--- EXTRACTED INFORMATION Enclosed Below ---

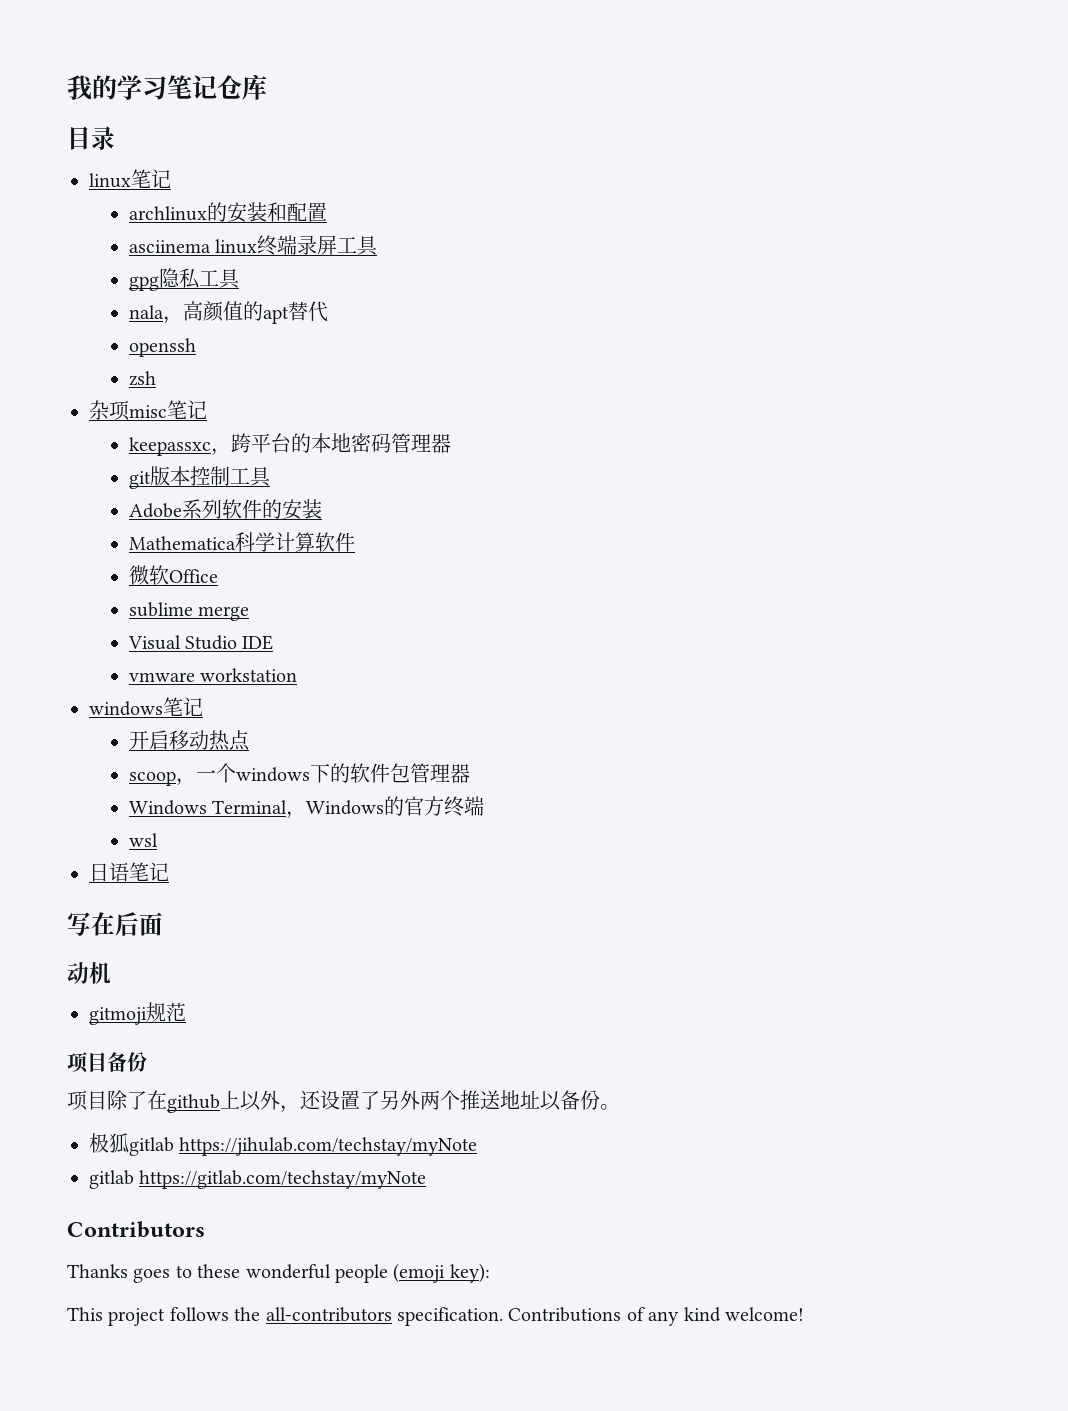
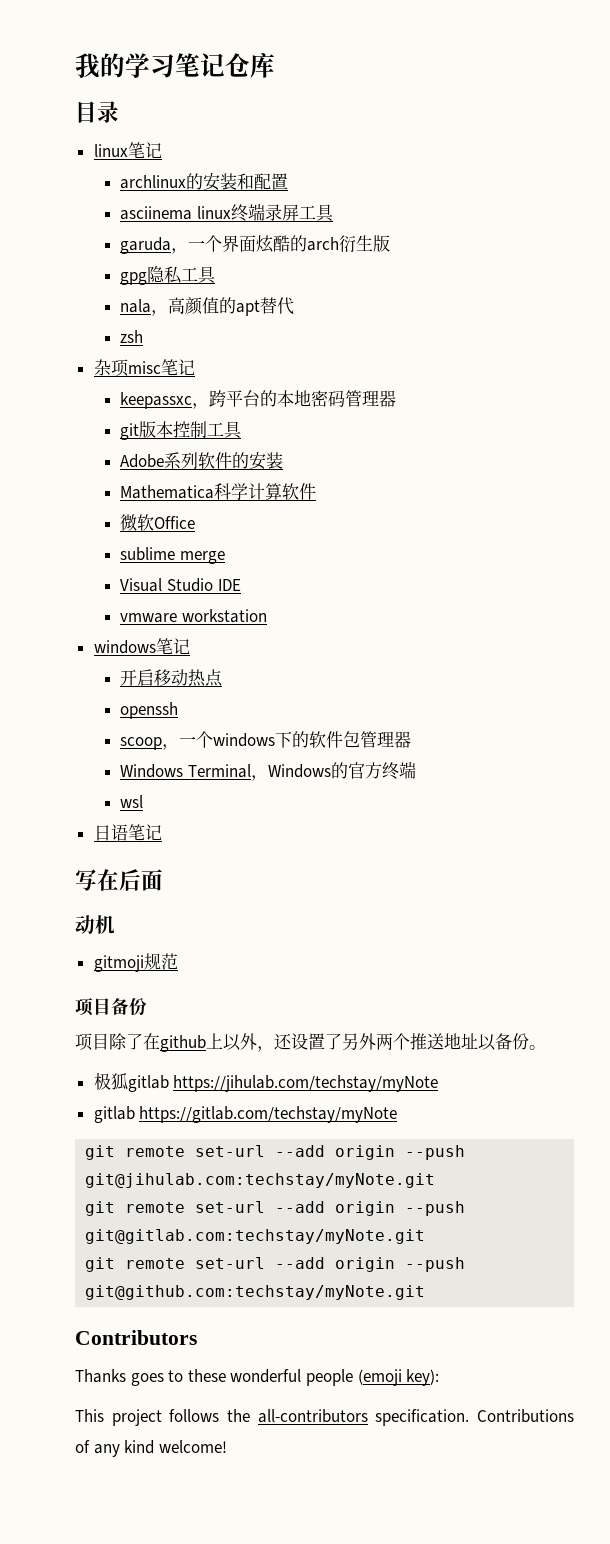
(378, 246) none -> [120,235,391,254] // garuda，一个界面炫酷的arch衍生版
[128,338,196,357] // openssh -> (295, 306) none
(250, 740) none -> [120,702,179,719] // openssh
(427, 1179) none -> [85,1145,466,1160] [85,1173,436,1188] [85,1201,466,1216] [85,1229,426,1244] [85,1257,466,1272] [85,1285,426,1300] // git remote set-url --add origin --push git@jihulab.com:techstay/myNote.git // git remote set-url --add origin --push git@gitlab.com:techstay/myNote.git // git remote set-url --add origin --push git@github.com:techstay/myNote.git

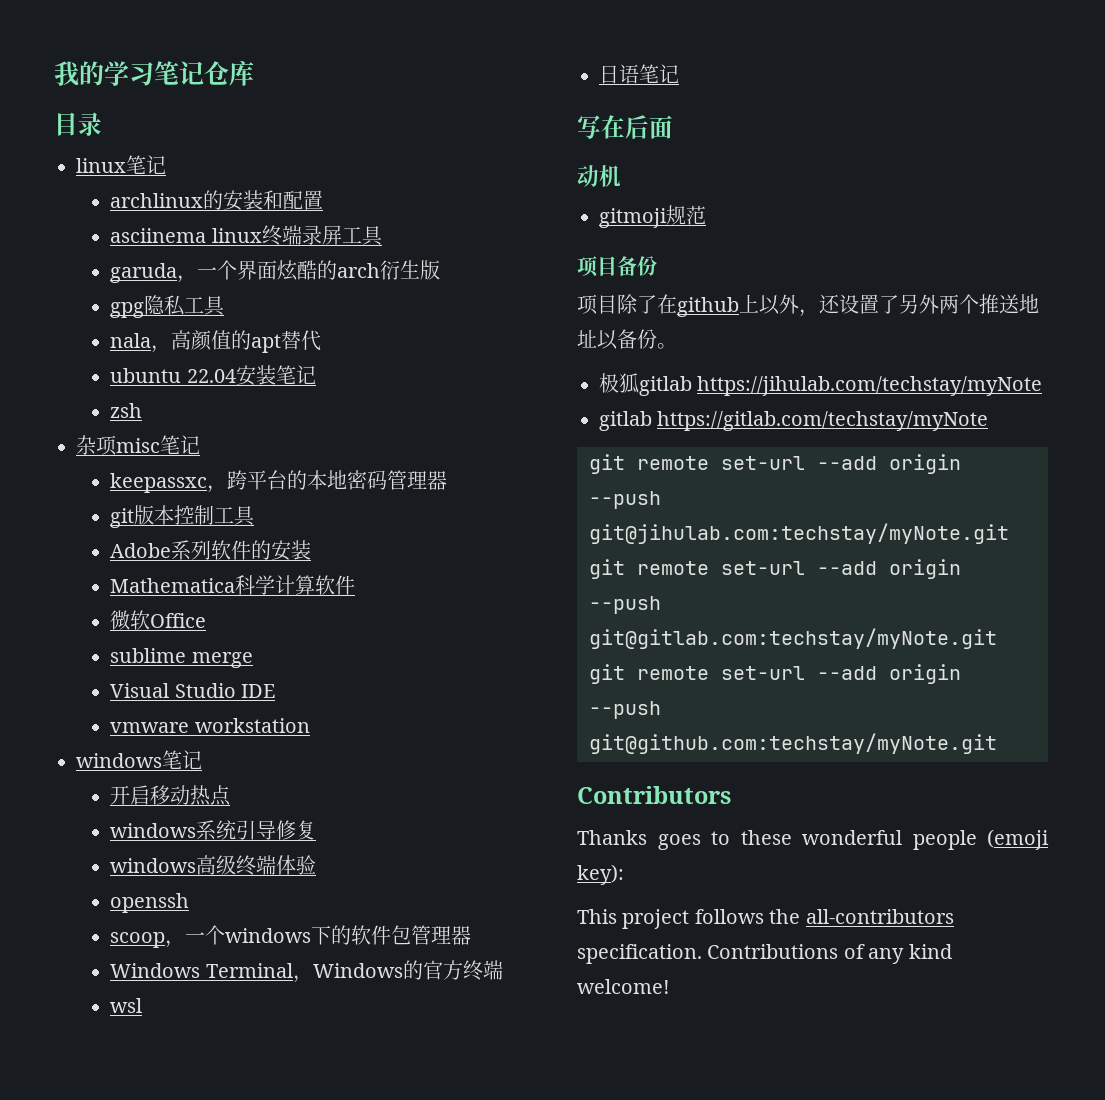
(295, 306) none -> [110,365,316,386] // ubuntu 22.04安装笔记
(224, 678) none -> [110,820,317,840] [110,855,317,876] // windows系统引导修复 // windows高级终端体验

--- End of Enclosed EXTRACTED INFORMATION ---

WORK TO BE COMPLETED – Please give again the lines above between the line holding "(250, 740) none" and the line holding "(427, 1179) none", inclusive, exactly as they are and with nothing added.

WRITTEN RESPONSE –
(250, 740) none -> [120,702,179,719] // openssh
(427, 1179) none -> [85,1145,466,1160] [85,1173,436,1188] [85,1201,466,1216] [85,1229,426,1244] [85,1257,466,1272] [85,1285,426,1300] // git remote set-url --add origin --push git@jihulab.com:techstay/myNote.git // git remote set-url --add origin --push git@gitlab.com:techstay/myNote.git // git remote set-url --add origin --push git@github.com:techstay/myNote.git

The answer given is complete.